Scan the entries below and state how many lines contain "manage". No other output.

MATERIALS PROVIDED Start Marker

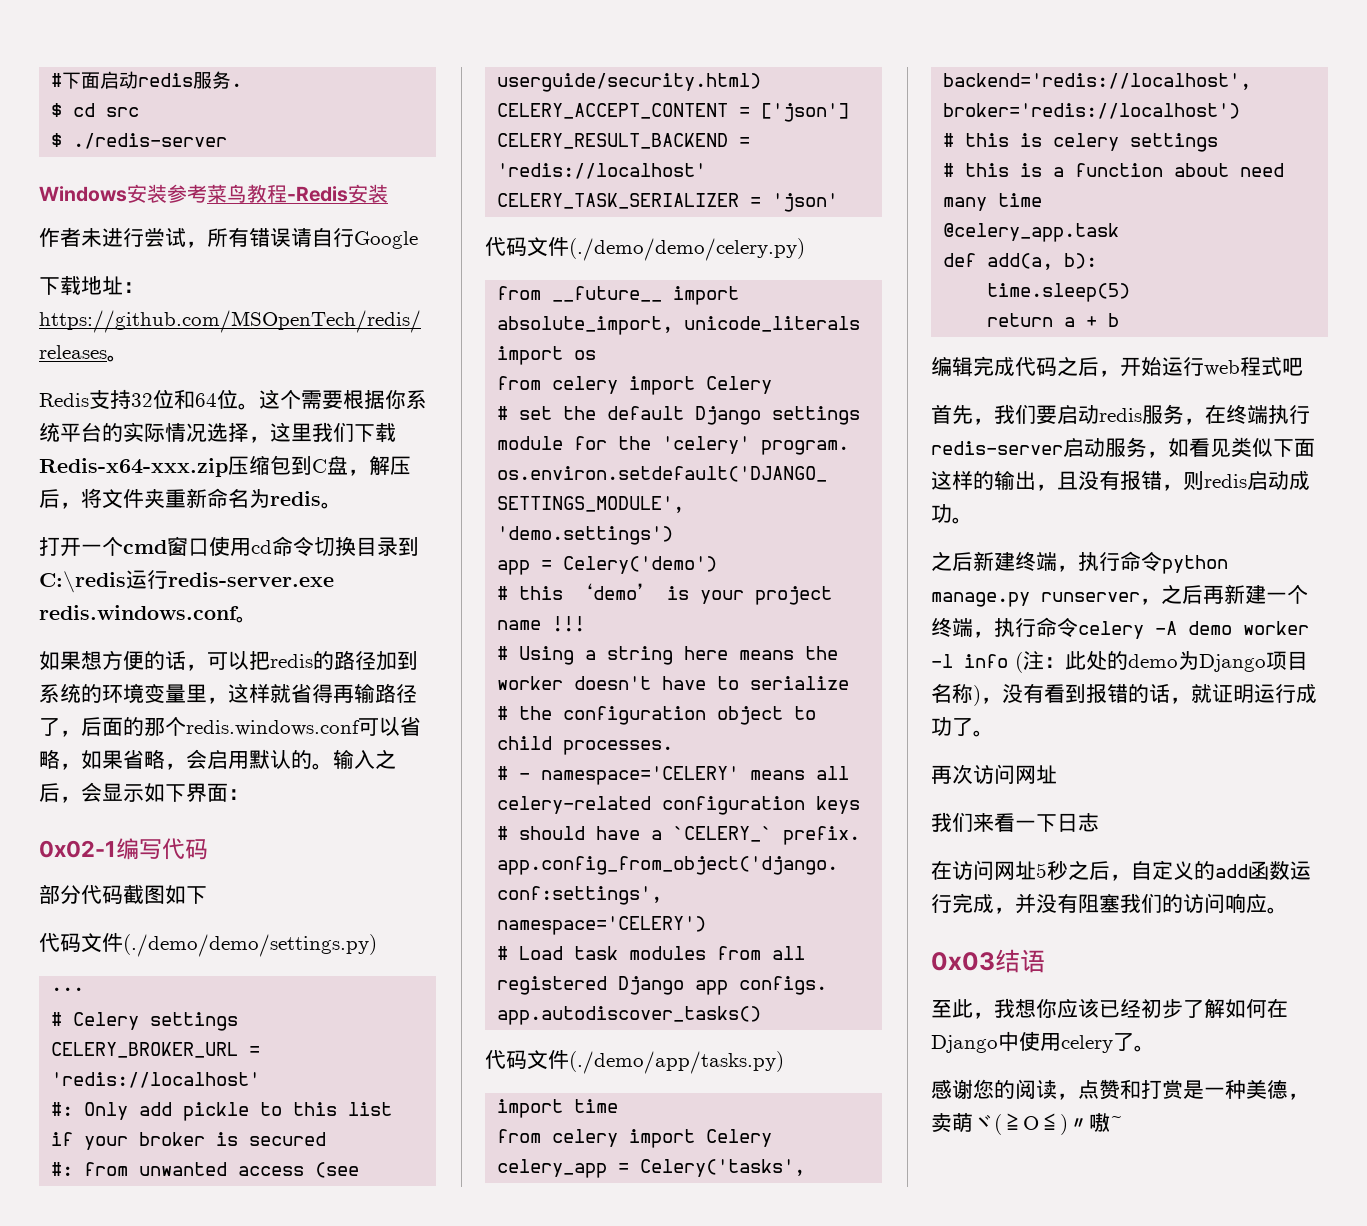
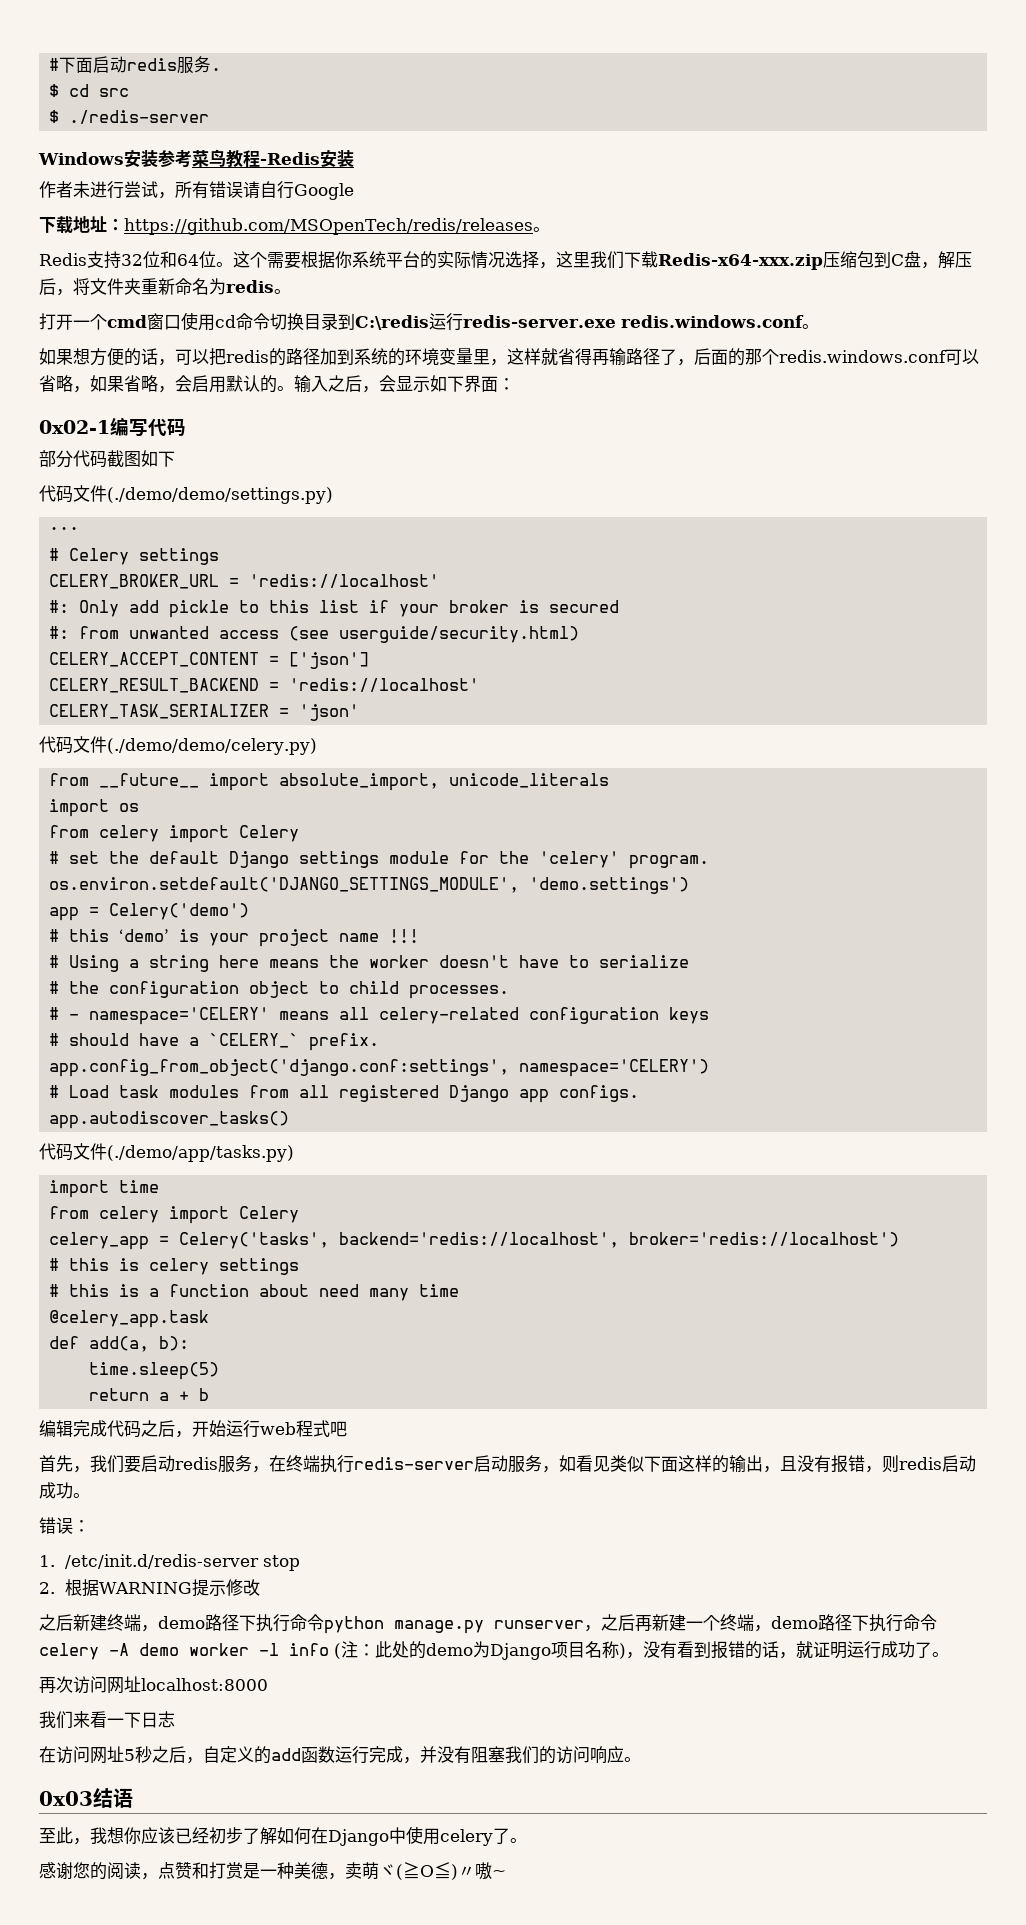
+ 错误：
+ 1. /etc/init.d/redis-server stop
+ 2.根据WARNING提示修改
- 之后新建终端，执行命令python manage.py runserver，之后再新建一个终端，执行命令celery -A demo worker -l info (注：此处的demo为Django项目名称)，没有看到报错的话，就证明运行成功了。
+ 之后新建终端，demo路径下执行命令python manage.py runserver，之后再新建一个终端，demo路径下执行命令celery -A demo worker -l info (注：此处的demo为Django项目名称)，没有看到报错的话，就证明运行成功了。
- 再次访问网址
+ 再次访问网址localhost:8000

MATERIALS PROVIDED End Marker

◆ **TASK ANSWER**: 2